Can I make one suggestion however? Where you have the Device to user WQL query you might want to consider changing it from ResourceName to ResourceID for the join.
e.g. to this:
-Query “SELECT r.* FROM SMS_CM_RES_COLL_SMSDM001 r inner JOIN SMS_UserMachineRelationship m ON r.ResourceID=m.ResourceID WHERE m.UniqueUserName=’$User’ AND m.Types = 1″
Instead of what you had: SELECT r.* FROM SMS_CM_RES_COLL_SMSDM001 r inner JOIN SMS_UserMachineRelationship m ON r.Name=m.ResourceName WHERE m.UniqueUserName=’$User’ AND m.Types = 1”
The reason for this is that Apple in particular have an annoying habit of having a default name of a device as iPad or iPhone and with your original version of the query you will get multiple wrong devices along with the right device displayed for a user if you have multiple enrolled devices with the same name on the device at the time of enrolment. With corporate devices it tends to be less of an issue because we for example will use the Apple configurator to generate unique device names but if you allow people to enrol personal devices then many people simply never bother to change the default name.

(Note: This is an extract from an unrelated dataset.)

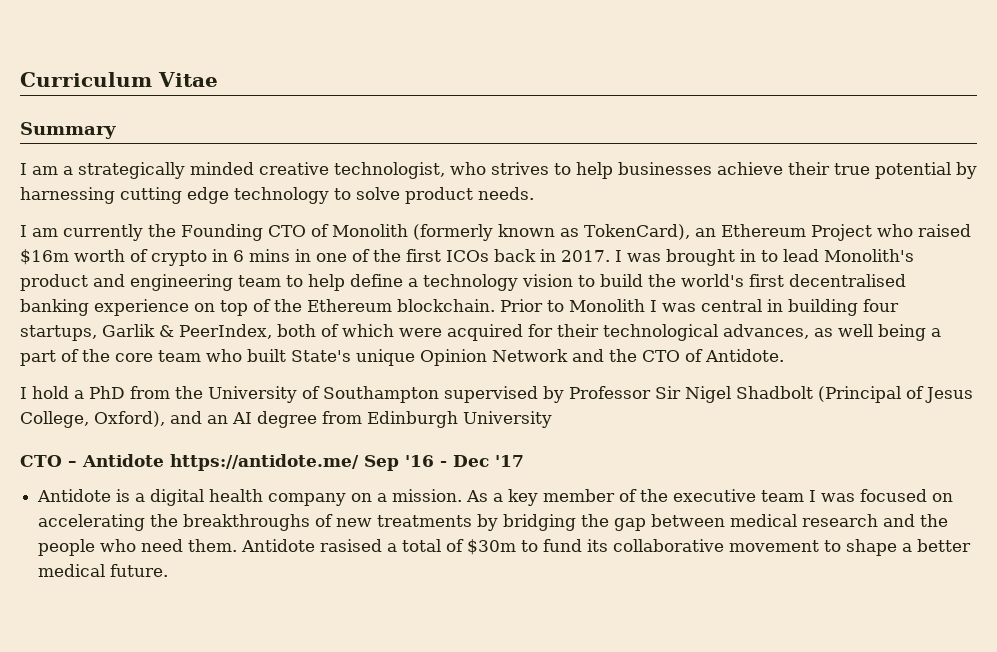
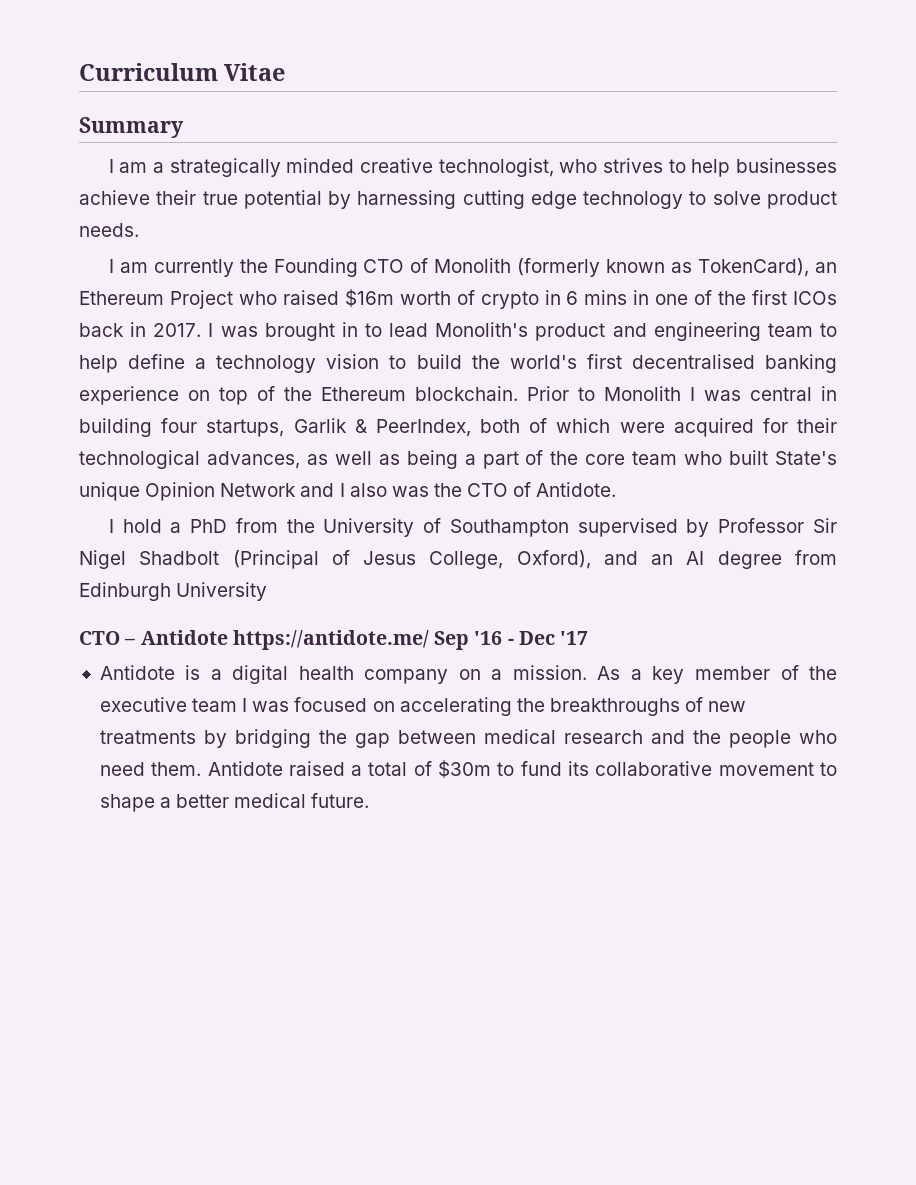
- Prior to Monolith I was central in building four startups, Garlik & PeerIndex, both of which were acquired for their technological advances, as well being a part of the core team who built State's unique Opinion Network and the CTO of Antidote.
+ Prior to Monolith I was central in building four startups, Garlik & PeerIndex, both of which were acquired for their technological advances, as well as being a part of the core team who built State's unique Opinion Network and I also was the CTO of Antidote.
- Antidote rasised a total of $30m to fund its collaborative movement to shape a better medical future.
+ Antidote raised a total of $30m to fund its collaborative movement to shape a better medical future.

End result is we had someone on the service desk accidentally retire 9 iPads because they thought they were all incorrectly enrolled by a user previously and never retired when in fact they were devices owned by other people. If they had used some common sense they should have realised something was fishy because the last activity was the same day on all of them… oh well. 🙂
Thank you! Great suggestion and I’ll put it on my todo list.
Nice work here. I hate to give my support desk console access if it isn’t truly needed and this could be the solution. I just need to figure out how to add an extra step to do a wildcard search then select a user, then display the devices.
Thank you! You should be able to adjust a couple of queries and make that requirement work with this code.
I’d really like to see an option for searching across all data – for example, userid, imei, serial, phone number, device OS – basically all static columns the tool returns. This would help, for example, if someone has not completed their job correctly and placed a user to a serial in our stock list, so we have a rogue serial sitting in the stock but no name associated with it. I’m looking into the script now myself but i’m pretty much a hack at coding, see how I go!
Thank you for the feedback. I’ll put it with the other ideas for the tool.